| WHAT THE TASK REQUIRES |
Which of the lines below hold the word "instructions"? Pull each of them out.

[Dataset entries]
::::::::::

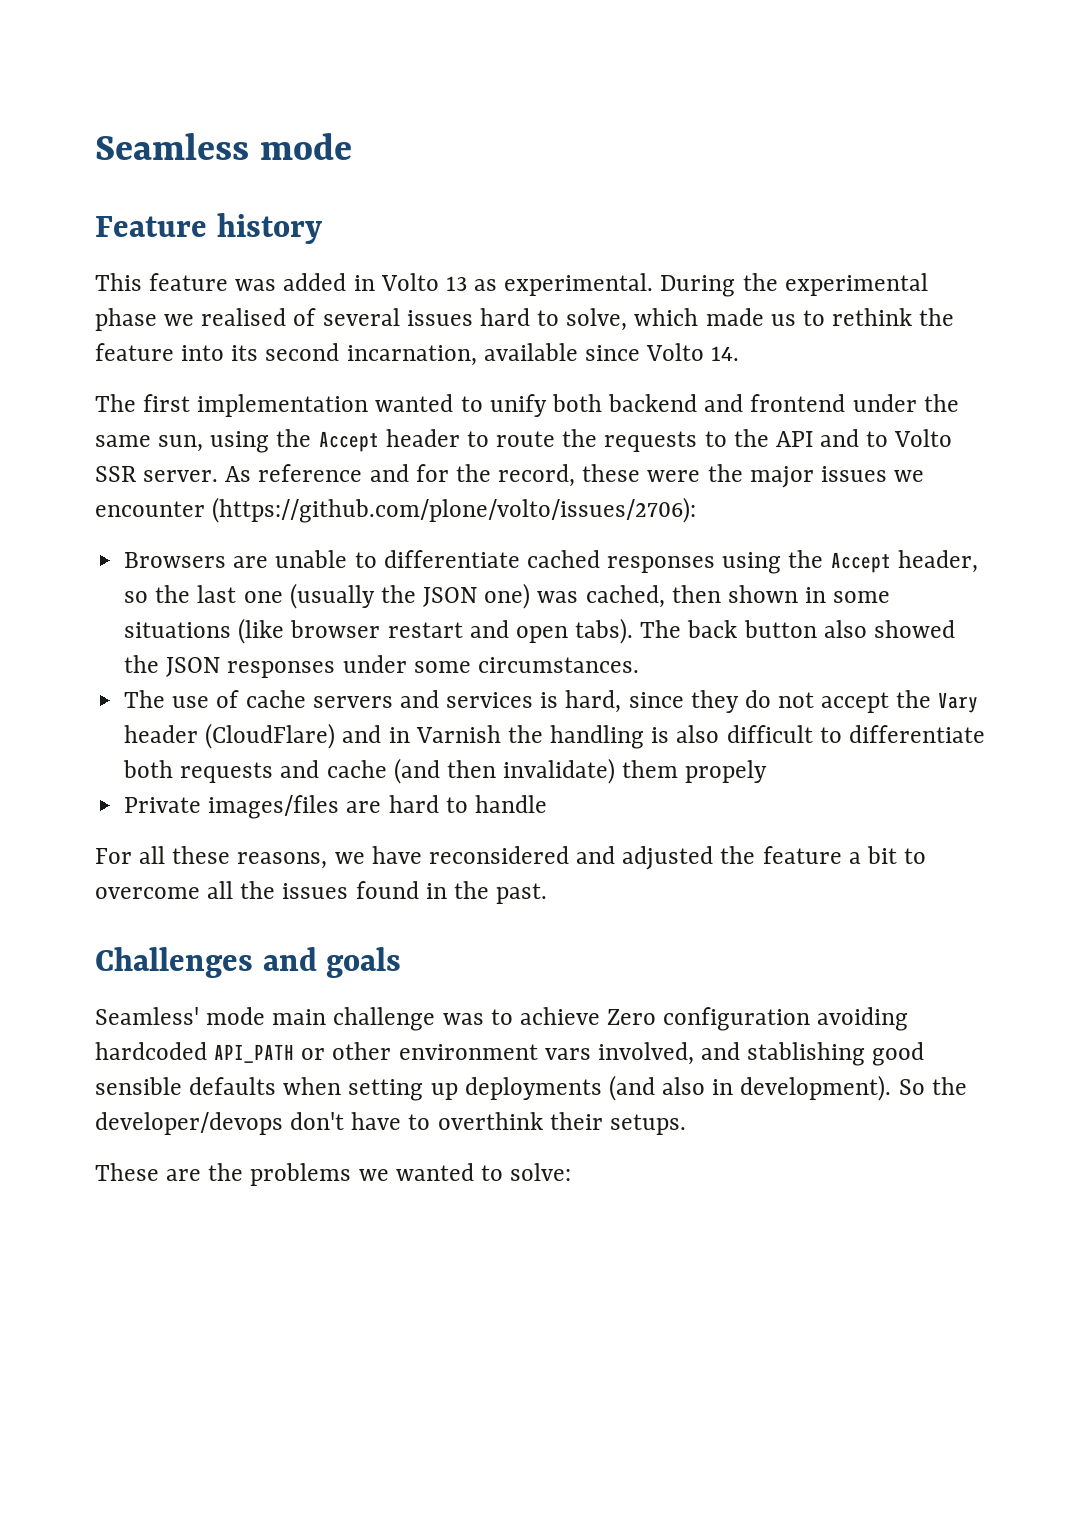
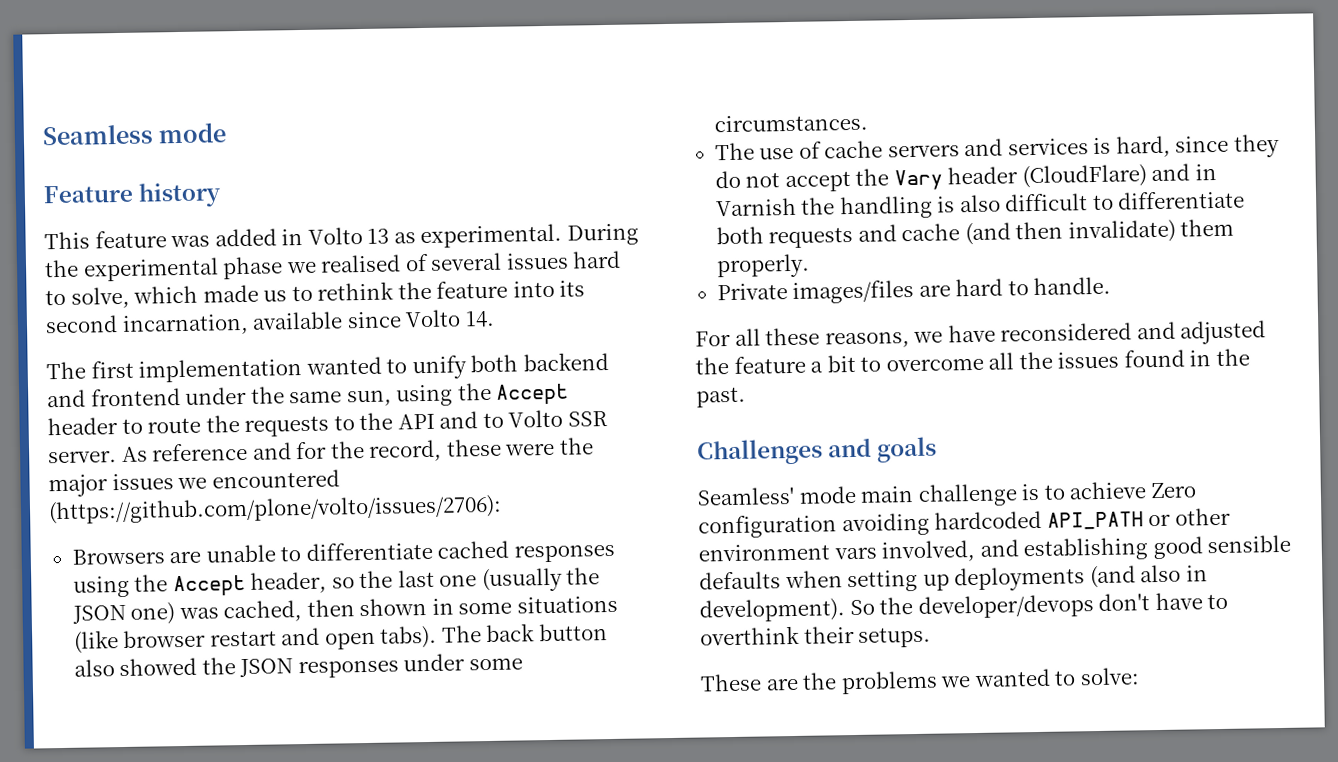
[95,501,205,517] encounter -> [211,469,340,489] encountered
[685,760,768,783] propely -> [715,253,810,279] properly.
[474,795,547,813] handle -> [1033,276,1112,296] handle.
[442,1013,484,1025] was -> [1021,483,1041,501] is
[747,1042,866,1066] stablishing -> [1023,537,1149,562] establishing

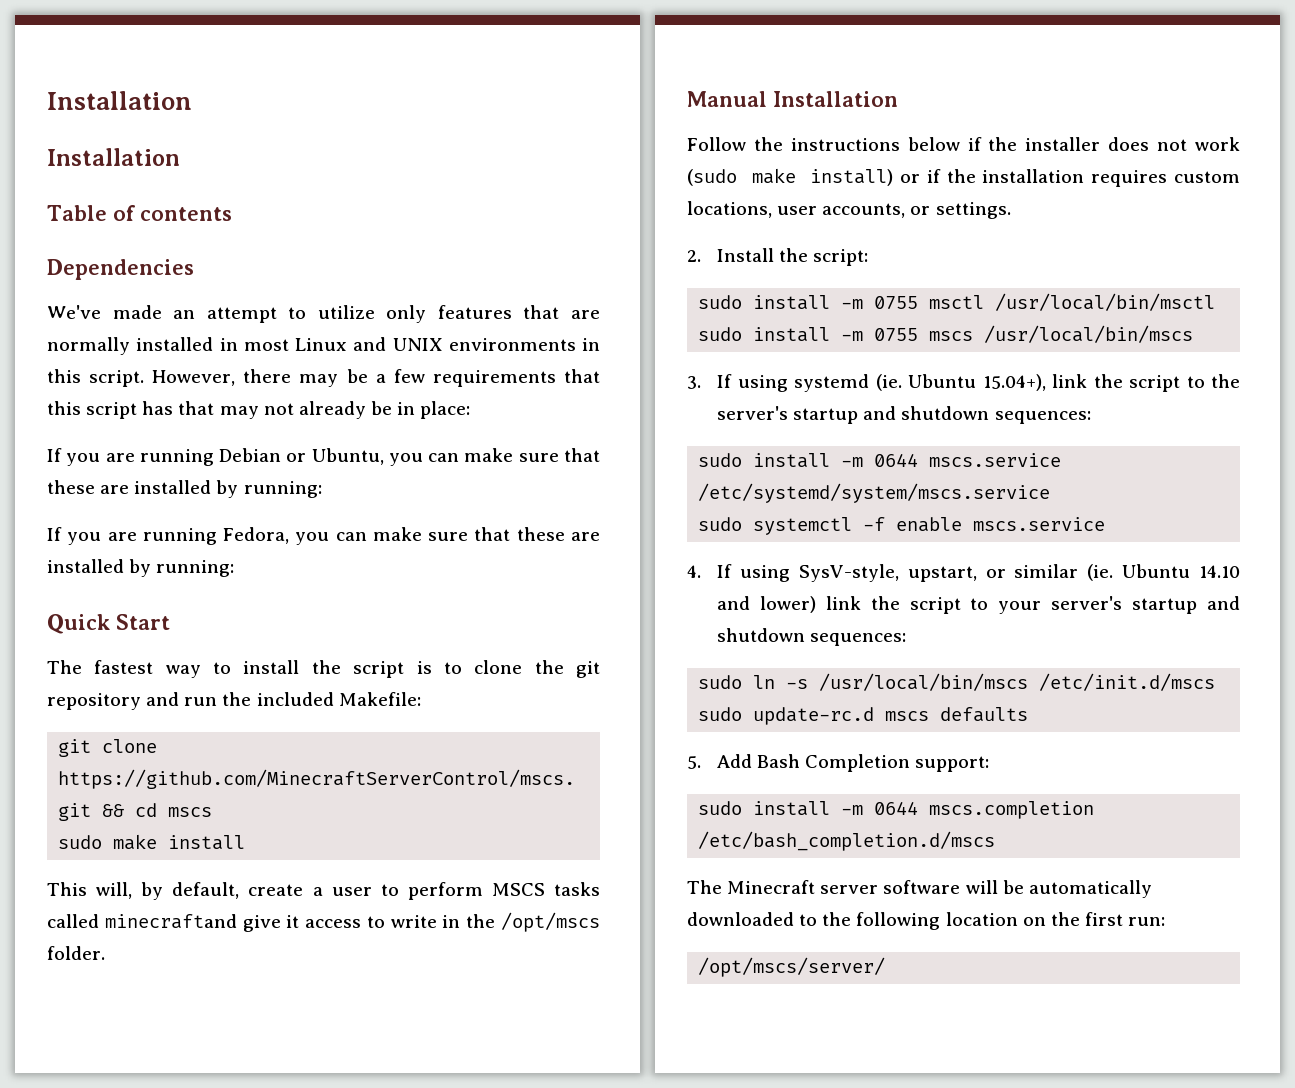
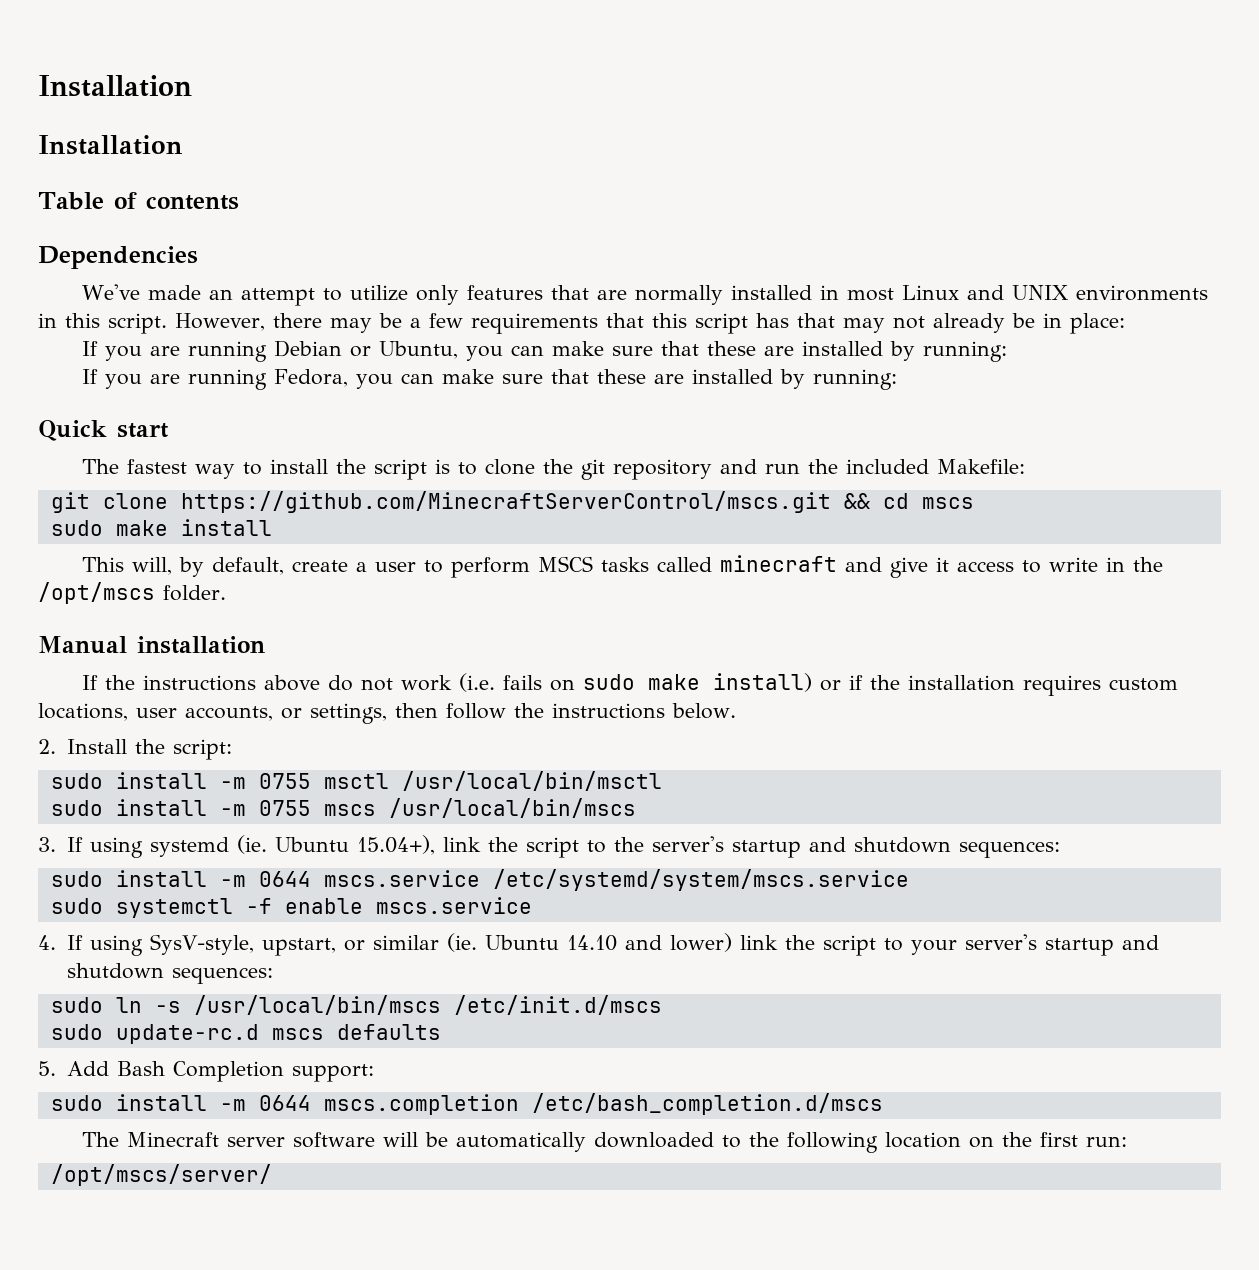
[116,614,170,630] Start -> [117,423,169,438] start
[104,914,237,929] minecraftand -> [719,555,882,572] minecraft and
[773,91,898,107] [687,137,1241,151] [687,169,737,186] Installation // Follow the instructions below if the installer does not work (sudo -> [137,636,265,654] [81,673,635,692] installation // If the instructions above do not work (i.e. fails on sudo
[935,202,1011,219] settings. -> [310,703,736,724] settings, then follow the instructions below.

::::::::::

| OUTPUT |
[773,91,898,107] [687,137,1241,151] [687,169,737,186] Installation // Follow the instructions below if the installer does not work (sudo -> [137,636,265,654] [81,673,635,692] installation // If the instructions above do not work (i.e. fails on sudo
[935,202,1011,219] settings. -> [310,703,736,724] settings, then follow the instructions below.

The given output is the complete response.